**Task to carry out**
Return a copy of every line in the records that includes the word "gaps".

**Listed records**

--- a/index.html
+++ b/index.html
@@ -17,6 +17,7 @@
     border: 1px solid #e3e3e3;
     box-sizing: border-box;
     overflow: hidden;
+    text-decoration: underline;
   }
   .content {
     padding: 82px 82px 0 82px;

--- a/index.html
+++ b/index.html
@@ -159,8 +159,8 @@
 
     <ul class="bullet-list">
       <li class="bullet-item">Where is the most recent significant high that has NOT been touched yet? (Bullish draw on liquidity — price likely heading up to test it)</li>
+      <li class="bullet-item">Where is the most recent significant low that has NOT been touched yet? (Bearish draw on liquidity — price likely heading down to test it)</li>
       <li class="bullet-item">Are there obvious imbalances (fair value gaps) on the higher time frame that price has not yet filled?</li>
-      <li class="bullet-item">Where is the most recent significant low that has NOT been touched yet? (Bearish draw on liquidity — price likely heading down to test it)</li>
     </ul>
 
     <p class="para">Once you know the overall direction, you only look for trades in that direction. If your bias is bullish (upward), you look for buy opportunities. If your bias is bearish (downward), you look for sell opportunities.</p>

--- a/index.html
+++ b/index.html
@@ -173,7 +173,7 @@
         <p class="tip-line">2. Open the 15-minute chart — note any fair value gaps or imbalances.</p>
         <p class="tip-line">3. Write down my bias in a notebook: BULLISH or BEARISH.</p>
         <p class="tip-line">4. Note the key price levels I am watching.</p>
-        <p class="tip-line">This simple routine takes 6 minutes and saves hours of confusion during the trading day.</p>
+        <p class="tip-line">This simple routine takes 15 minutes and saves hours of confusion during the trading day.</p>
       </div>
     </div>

==

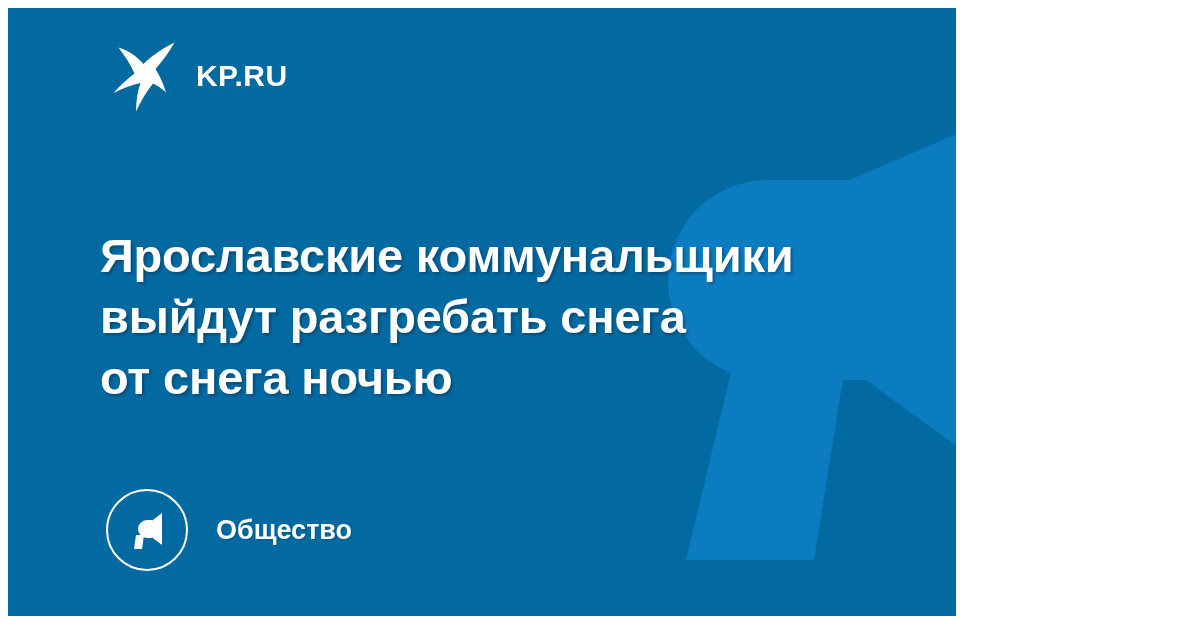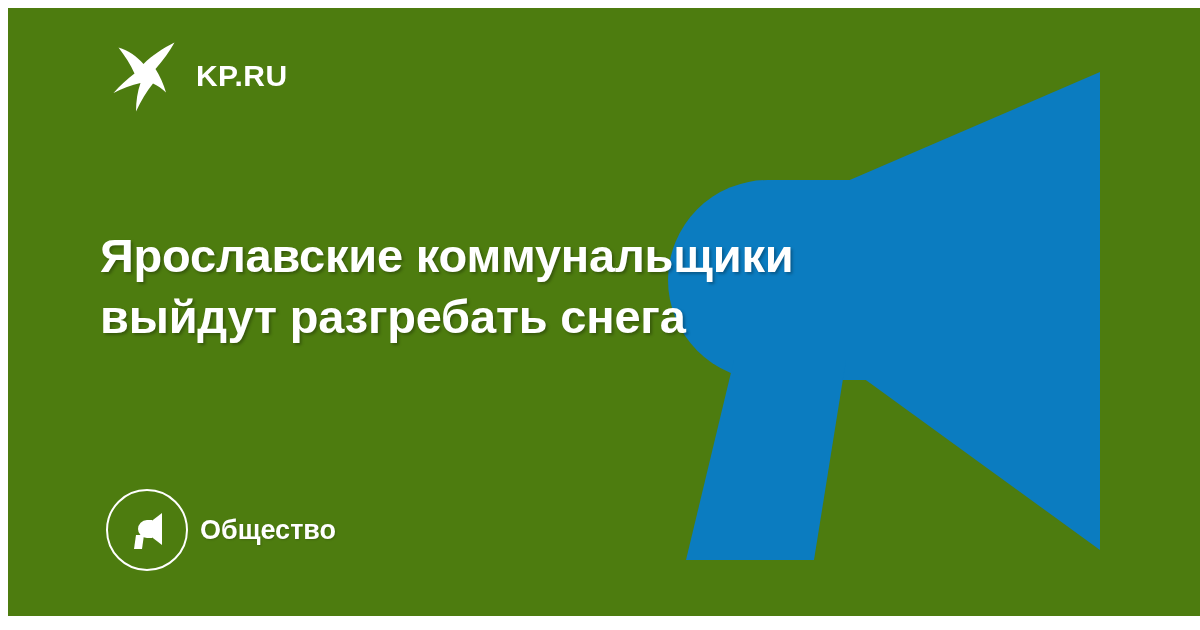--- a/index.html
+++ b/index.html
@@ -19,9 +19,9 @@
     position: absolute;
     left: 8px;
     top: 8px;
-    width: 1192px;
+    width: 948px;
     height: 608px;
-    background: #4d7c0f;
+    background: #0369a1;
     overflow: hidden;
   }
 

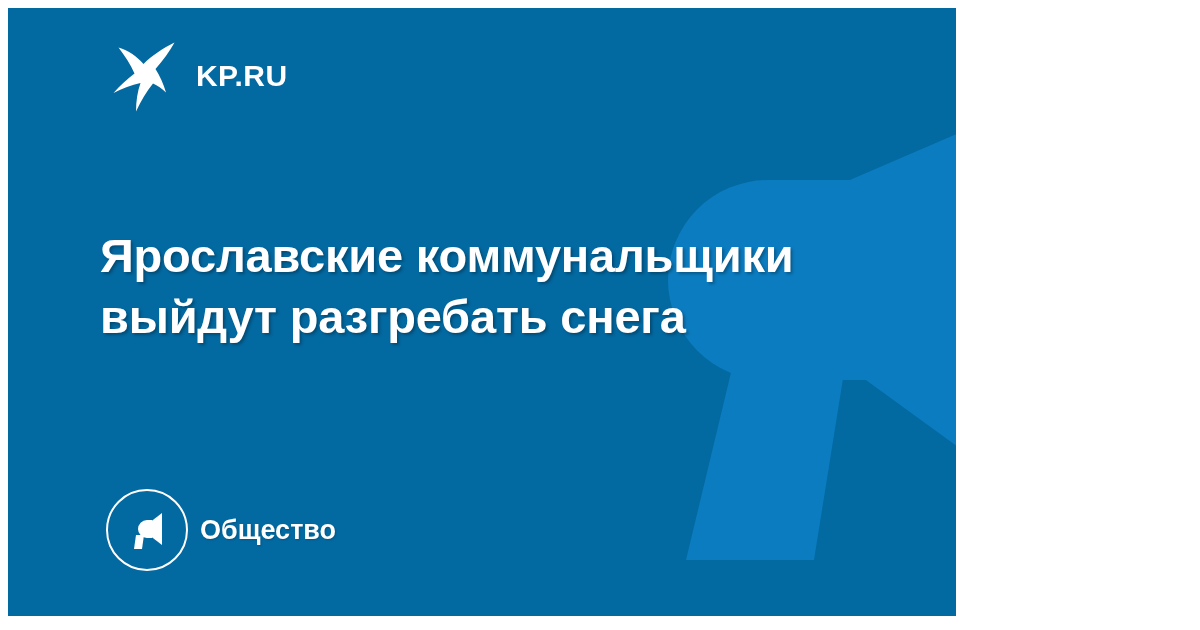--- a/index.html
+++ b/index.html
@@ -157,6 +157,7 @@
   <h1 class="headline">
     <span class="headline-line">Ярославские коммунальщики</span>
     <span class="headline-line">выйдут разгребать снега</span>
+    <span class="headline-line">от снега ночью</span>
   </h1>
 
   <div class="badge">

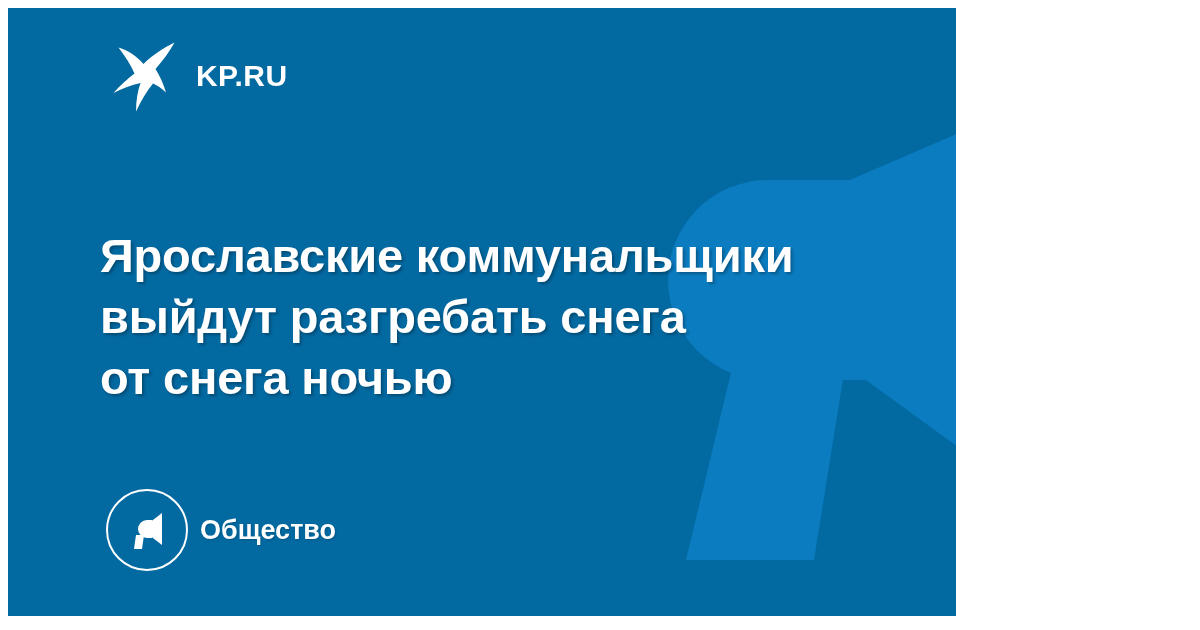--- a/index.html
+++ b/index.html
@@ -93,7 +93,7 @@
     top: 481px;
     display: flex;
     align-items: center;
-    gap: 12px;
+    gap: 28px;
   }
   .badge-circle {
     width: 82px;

**Answer area**
       <li class="bullet-item">Are there obvious imbalances (fair value gaps) on the higher time frame that price has not yet filled?</li>
         <p class="tip-line">2. Open the 15-minute chart — note any fair value gaps or imbalances.</p>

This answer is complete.